Intel deep-dived into its upcoming E and P architectural design (something they referred to as big and small cores previously) and it looks like a true general leap in power and efficiency. To contextualize this for our readers, these were the designs formerly known as Gracemont and Goldencove. We will let the Intel experts explain the architecture this time:

Related Story Intel Gaudi 2 Accelerators Showcase Competitive Performance Per Dollar Against NVIDIA H100 In MLPerf 4.0 GenAI Benchmarks

Deep diving into Intel's Efficient Core (E-Core) by Stephen Robinson

Our primary goal was to build the world's most efficient x86 CPU core. We wanted to do that while still delivering more IPC than Intel's most prolific CPU microarchitectures to date: Skylake. We also set an aggressive silicon area target so that multi-core workloads could be scaled out using as many cores as necessary with these architectural anchors in place. We also wanted to deliver a wide frequency range. This allows us to save power by running at low voltage and creates headroom to increase frequency and ramp up performance for more demanding workloads.

Finally. We wanted to provide a rich ISA features such as advanced vector and AI instructions that accelerate modern workloads. I am pleased to say that we delivered on all of our goals and it is my honor to introduce Intel's, newest efficient x86 core microarchitecture. Thanks to a deep front end, a wide back end, and a design optimized to take advantage of Intel 7, this CPU core delivers a breakthrough in multi core performance. Let's now dive deeper into the details, starting with the front.
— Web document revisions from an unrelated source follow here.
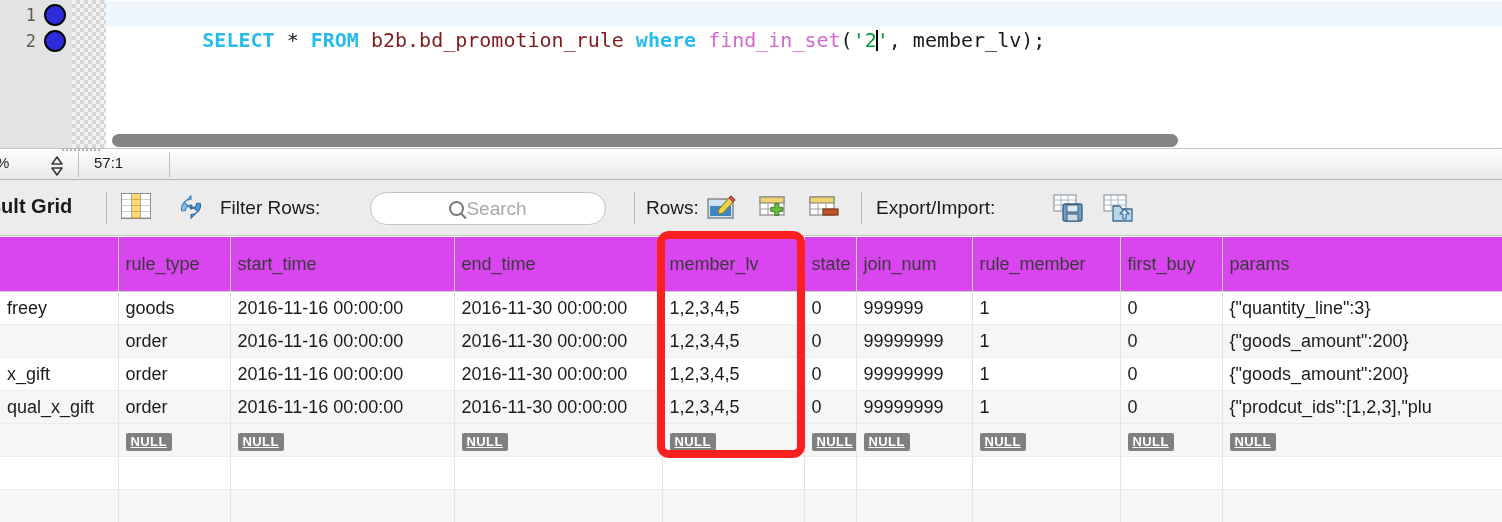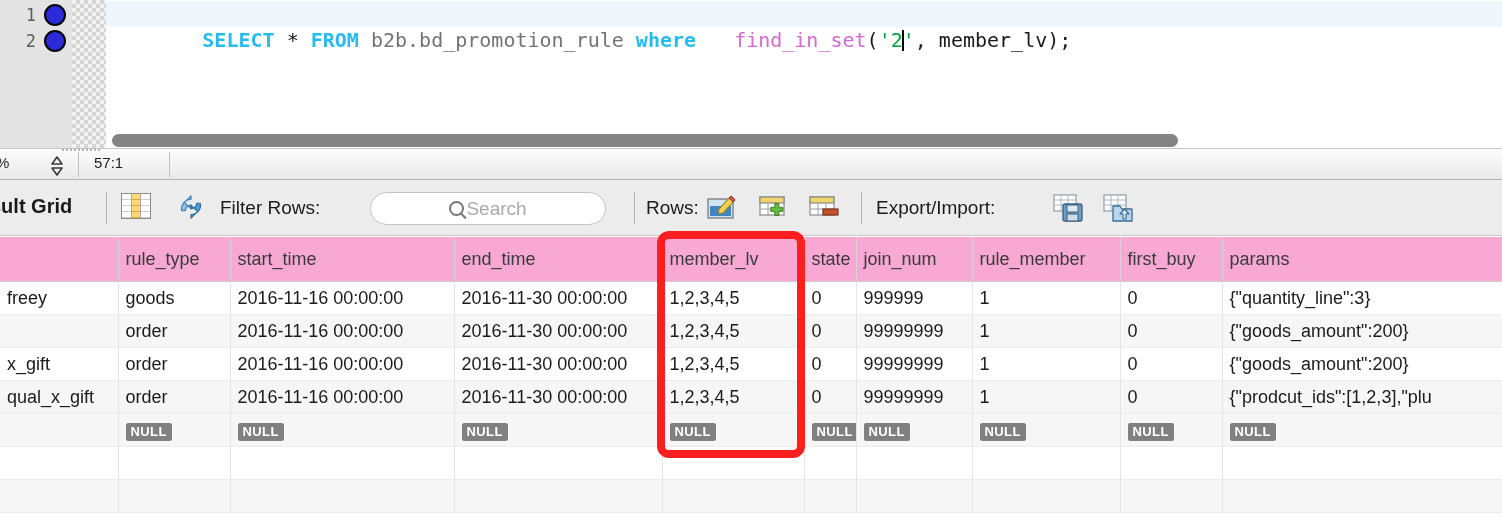"b2b.bd_promotion_rule" .tok-ident { color: #737373 -> #7f1d1d }
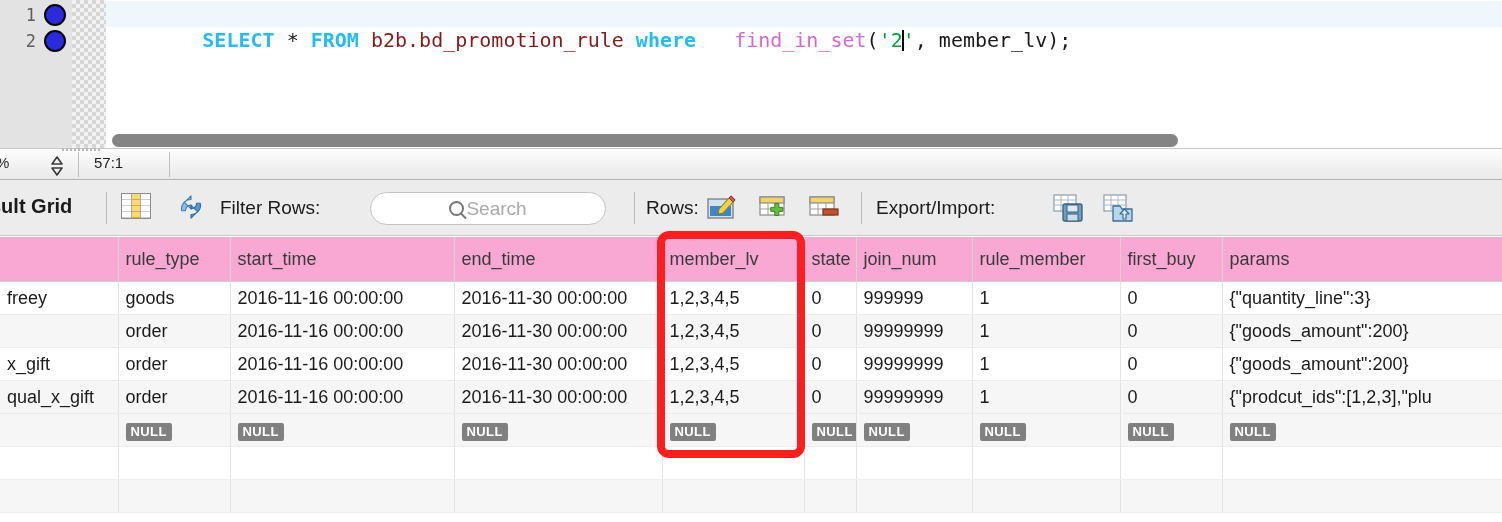"find_in_set" .tok-fn { margin-left: 26px -> none }
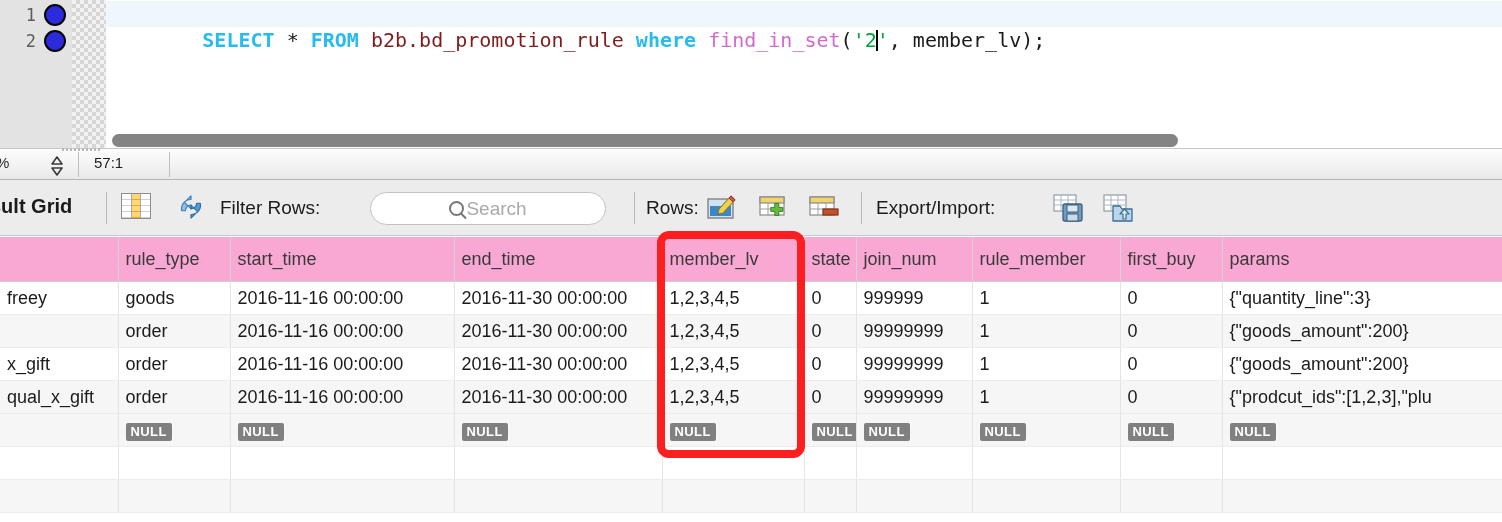"rule_type" table.rgrid th { background: #f9a8d4 -> #d946ef; height: 44px -> 54px }
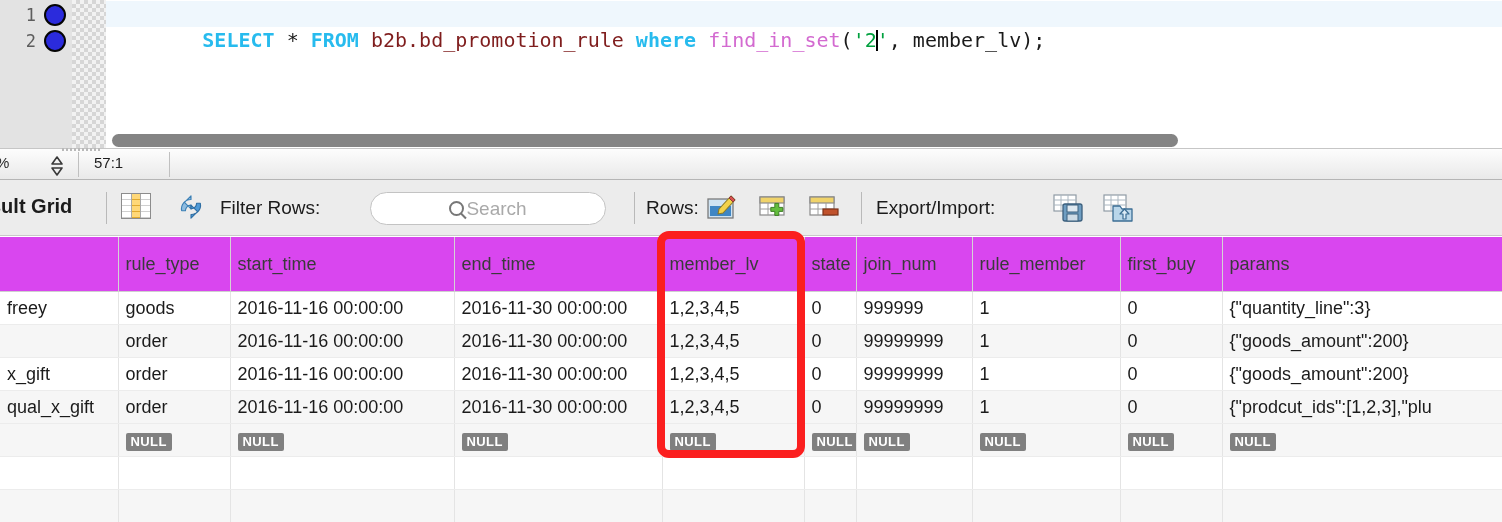"NULL" .nullbadge { text-decoration: none -> underline }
The first aspect in driving efficient IPC, is to make sure we can process instructions as quickly as possible. This starts with accurate branch prediction. Without accurate branch prediction, much of the work ends up being unused, which is wasteful. We implemented a 5,000 entry branch target count. We complemented it with a long history based branch prediction. This helps us quickly generate accurate instruction pointers. With accurate branch prediction things like instruction cache misses can be discovered and remedied early before becoming critical to program execution. Workloads, like web browsers, databases, packet processing, these all benefit from these capabilities.

We also have a 64 kilobyte instruction cache. That keeps the most useful instructions close without expending power in the memory subsystem. This micro architecture features Intel's first on-demand instruction length decoder which generates pre decode information that's stored alongside the instruction cache. This gives us the best combination of characteristics. Where the code that has never been seen before is decoded quickly. Yet. The next time it's executed. We bypass the length of the decoder and save energy. The new core also features Intel's revolutionary clustered out of order decoder, that enables decoding up to six instructions per cycle, while maintaining the energy efficiency of a much narrower core.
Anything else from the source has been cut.